Our on-prem to cloud database migration: A collaborative effort
In our last cloud migration post, we outlined the needs and evaluation criteria that drove us to look to cloud database options. Now, we’re going to discuss the first stage of the migration: moving our data into Snowflake so we could take advantage of its many benefits.
Self-service analytics is a delicate balance between enabling users with the data and insights they need to do their work while maintaining effective data governance enterprise-wide. This delicate balance between individual empowerment and centralized control extends to our physical migration of data and Tableau content from one platform to another, as well. Our migration timeline and process framework guided each team so they knew exactly when to join in and transition their data sources from SQL Server to Snowflake. Adhering to this timeline was essential because it was costly to the business, both in infrastructure resources and people hours, to keep SQL Server running in parallel with Snowflake.
We intentionally started with the Netsuite pipeline belonging to our Finance Analytics team—a well-governed, well-defined data domain with clear owners to migrate.
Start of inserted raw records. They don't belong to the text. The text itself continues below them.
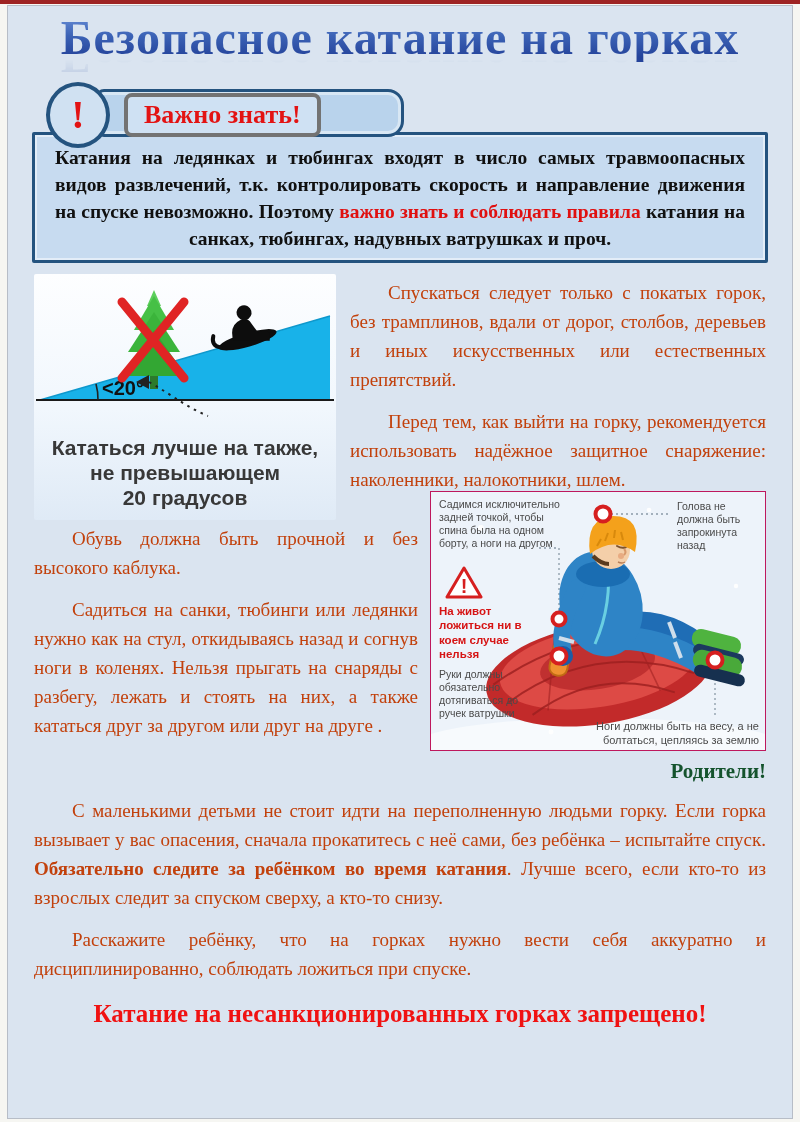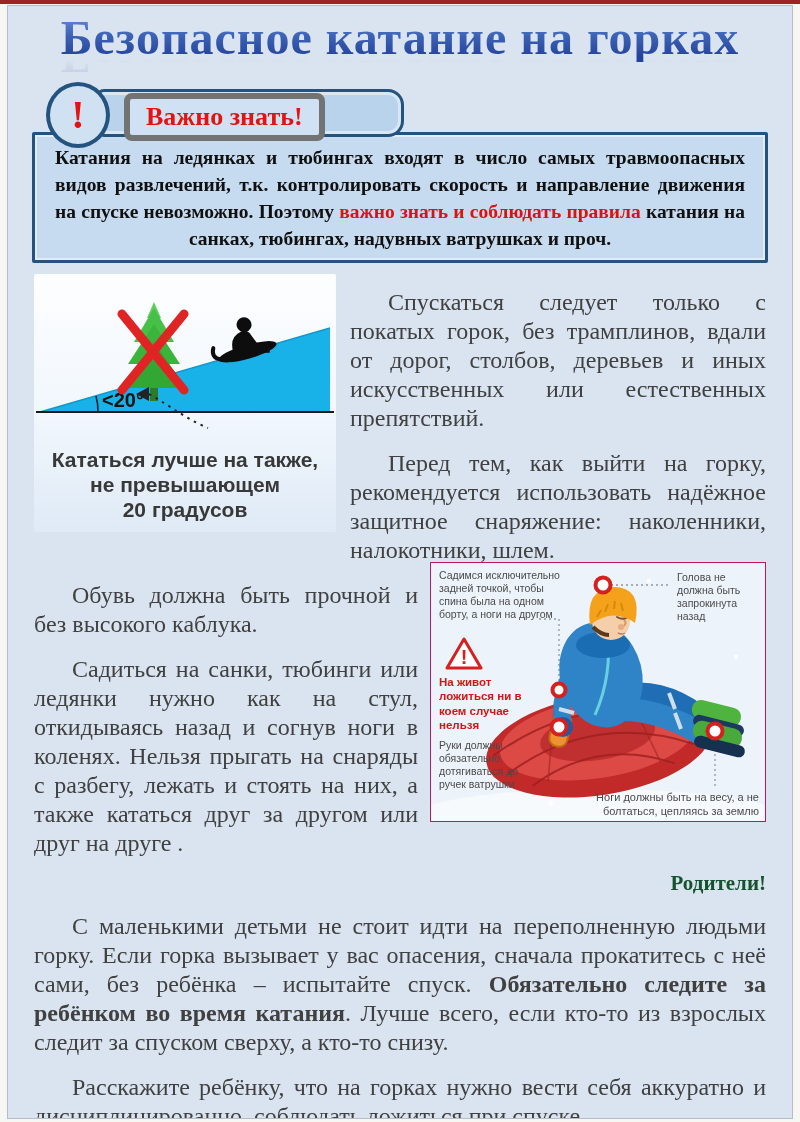"Важно знать!" .badge-label-box { border: 6px solid #737373 -> 4px solid #737373 }
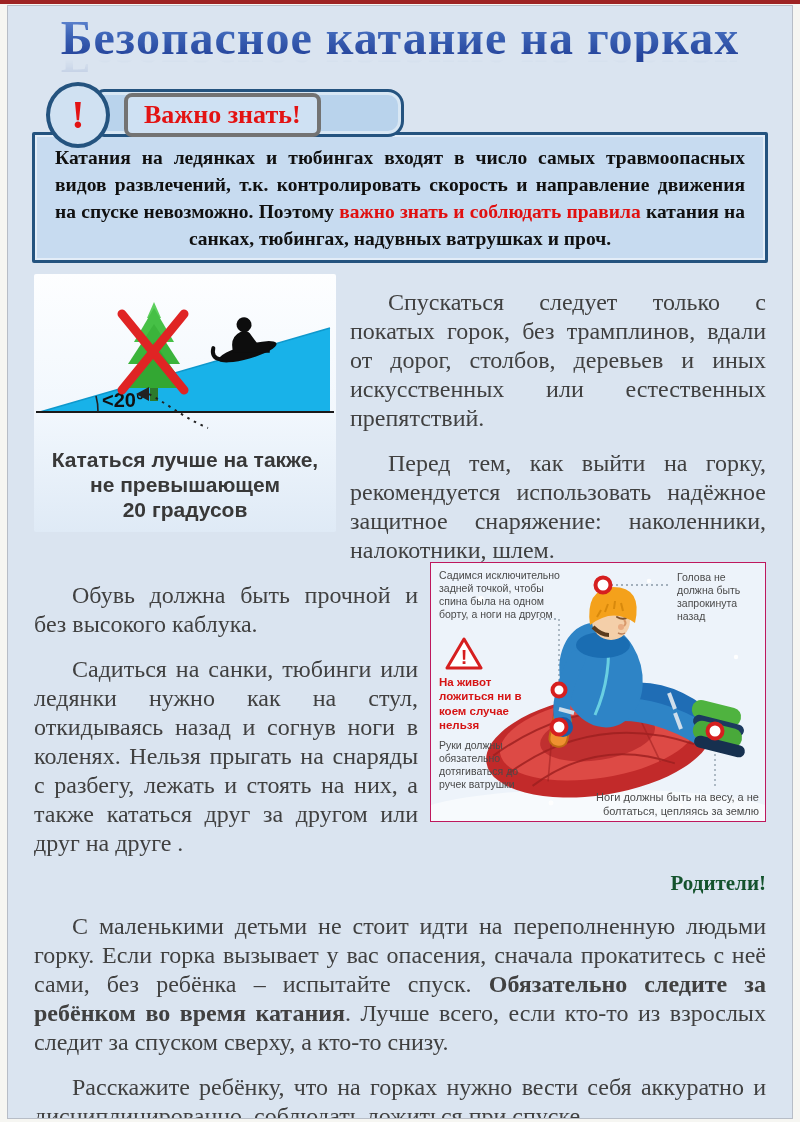"Спускаться следует только с покатых" .para { color: #404040 -> #c2410c; font-size: 24px -> 19px; margin: 16px 0 13px -> 6px 0 13px }
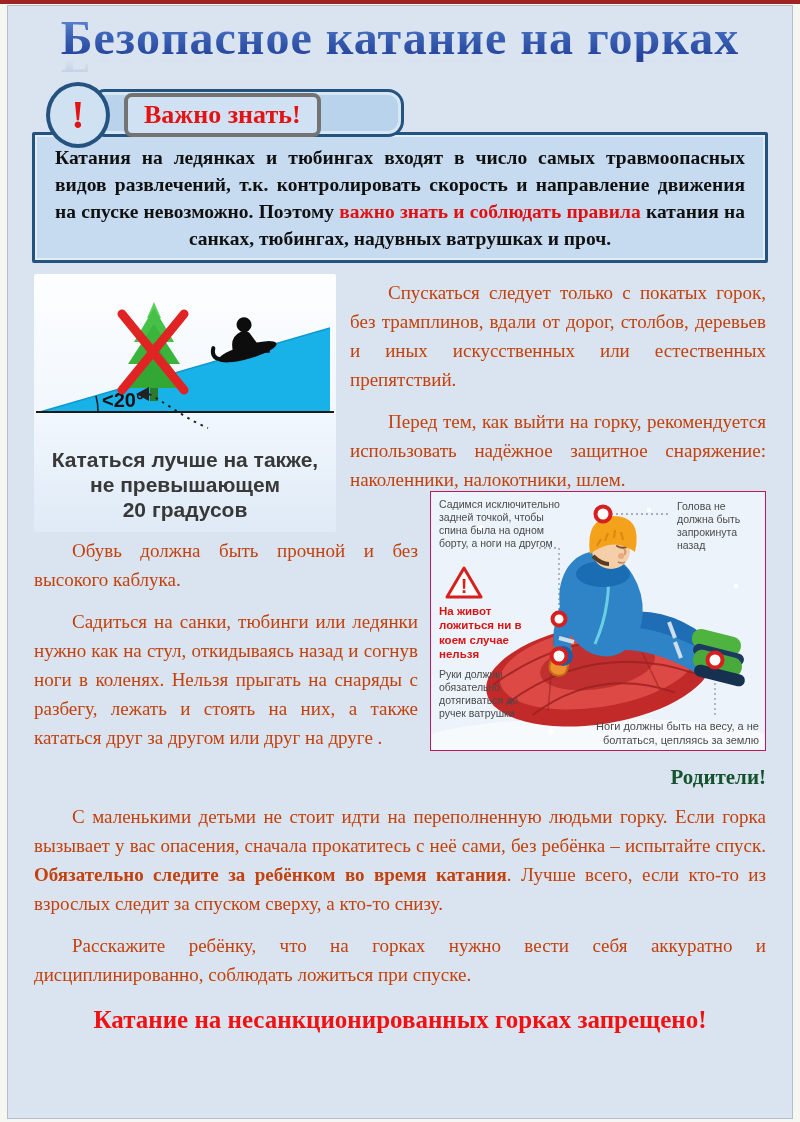"<20°" .slope-fig { padding: 20px 0 10px -> 8px 0 10px }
Starting there, we knew we would benefit from a strong partnership and robust testing scenarios, and that we could iron out the kinks for the rest of Tableau before we performed our full migration.
A new way of thinking about data management
As we reimagined data management across all of Tableau, we identified five pillars for the migration process framework that dovetailed well with our Snowflake selection criteria, and would thereby increase trust and confidence in the data that everyone uses. These pillars are: staffing, governance, authentication, communication, and documentation.
We’ll first discuss staffing, governance, and authentication in this post, highlighting some key lessons learned, unexpected issues with responses, and recommendations to consider when migrating and tackling data sets—large or small, simple or complex.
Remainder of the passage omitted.